__WHAT THE TASK REQUIRES__: Could you give the data that follows again exactly, without its pictures?

__Stored data__:
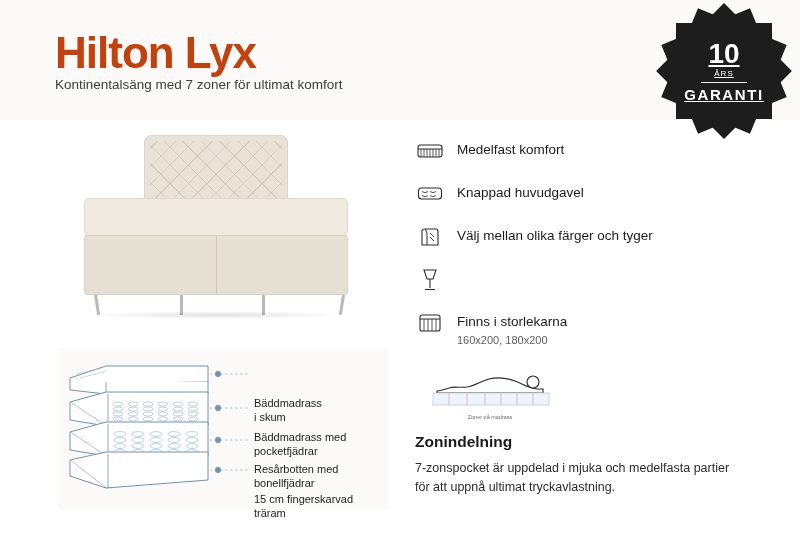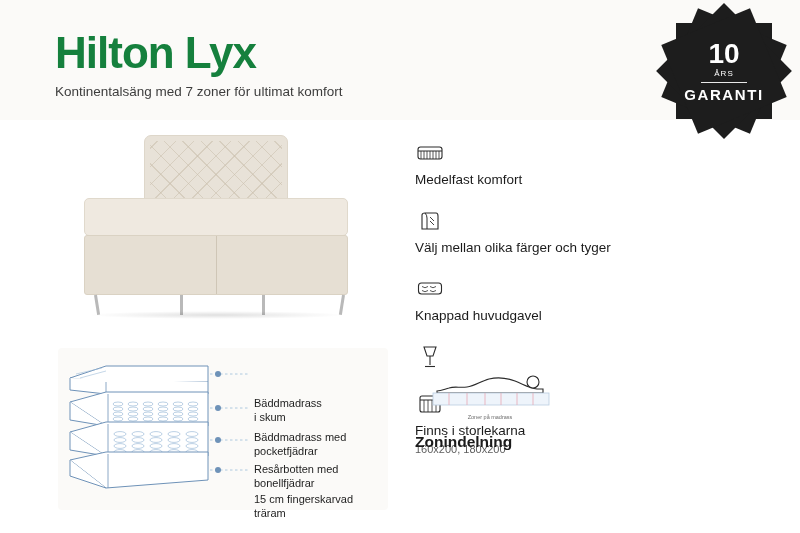"Hilton Lyx" .title { color: #15803d -> #c2410c }
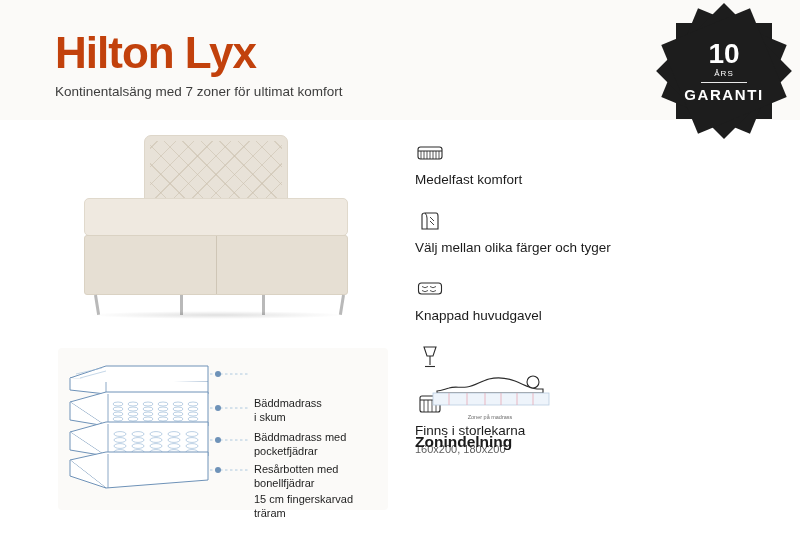"10" .badge-content { text-decoration: none -> underline }
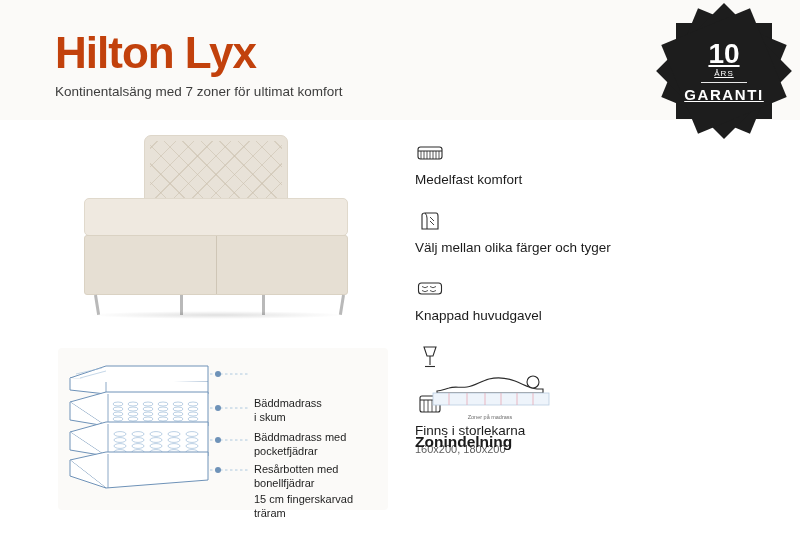"Kontinentalsäng med 7 zoner för" .subtitle { margin-top: 7px -> none }
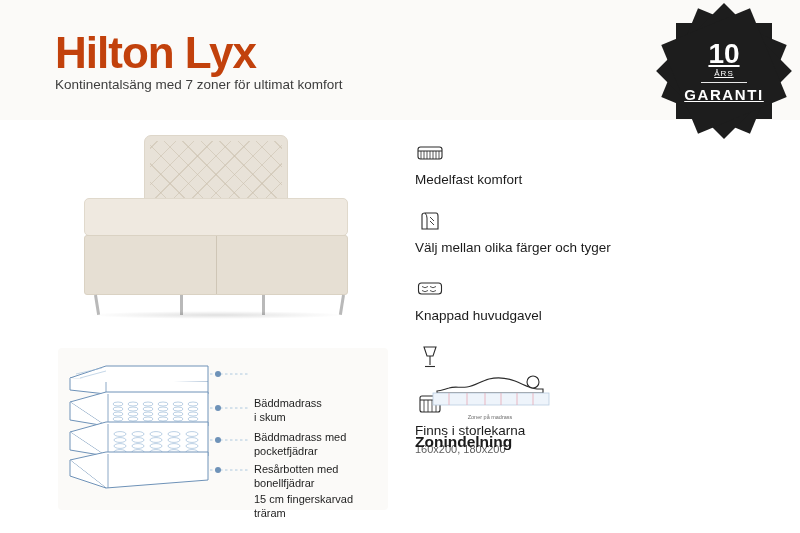"Medelfast komfort" .feature { flex-direction: column -> none }
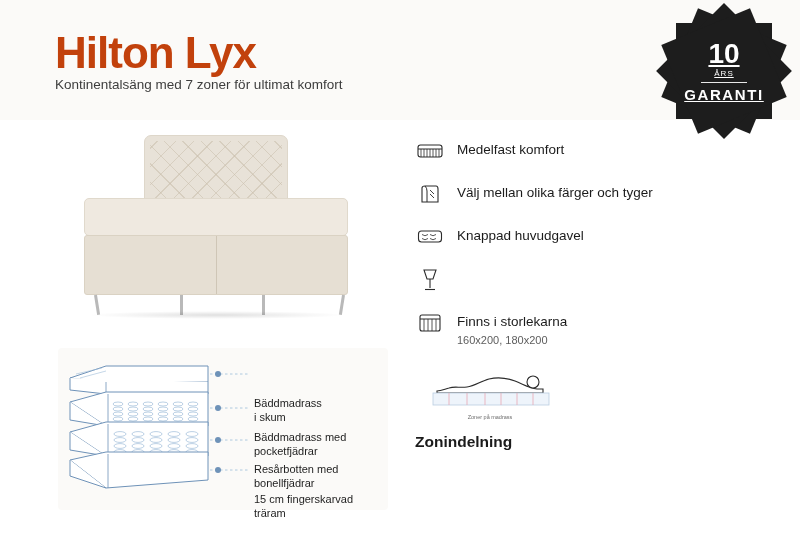"Välj mellan olika färger och" div.feature { order: before "Knappad huvudgavel" -> after "Knappad huvudgavel" }
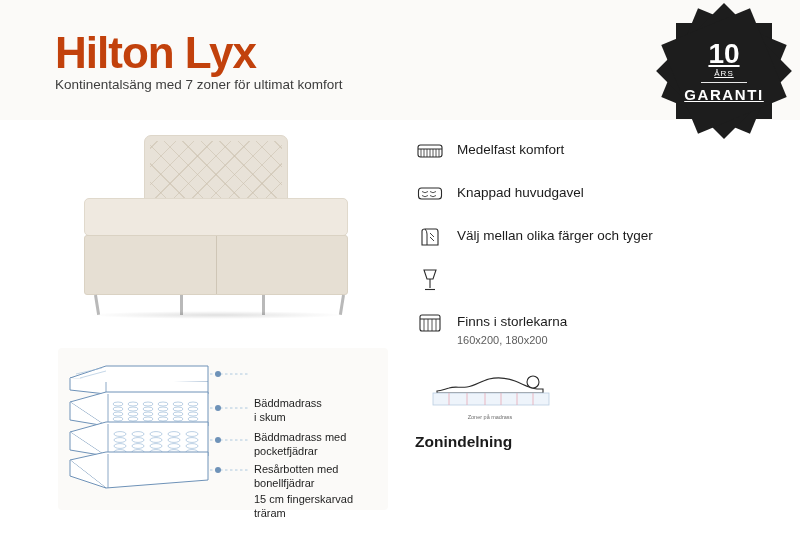"7-zonspocket är uppdelad i mjuka" div.zone-body { html: none -> <div>7-zonspocket är uppdelad i mjuka och medelfasta partier för att uppnå ultimat tryckavlastning.</div> }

__RESPONSE TO THIS EXERCISE__:
"Hilton Lyx" .title { color: #15803d -> #c2410c }
"10" .badge-content { text-decoration: none -> underline }
"Kontinentalsäng med 7 zoner för" .subtitle { margin-top: 7px -> none }
"Medelfast komfort" .feature { flex-direction: column -> none }
"Välj mellan olika färger och" div.feature { order: before "Knappad huvudgavel" -> after "Knappad huvudgavel" }
"7-zonspocket är uppdelad i mjuka" div.zone-body { html: none -> <div>7-zonspocket är uppdelad i mjuka och medelfasta partier för att uppnå ultimat tryckavlastning.</div> }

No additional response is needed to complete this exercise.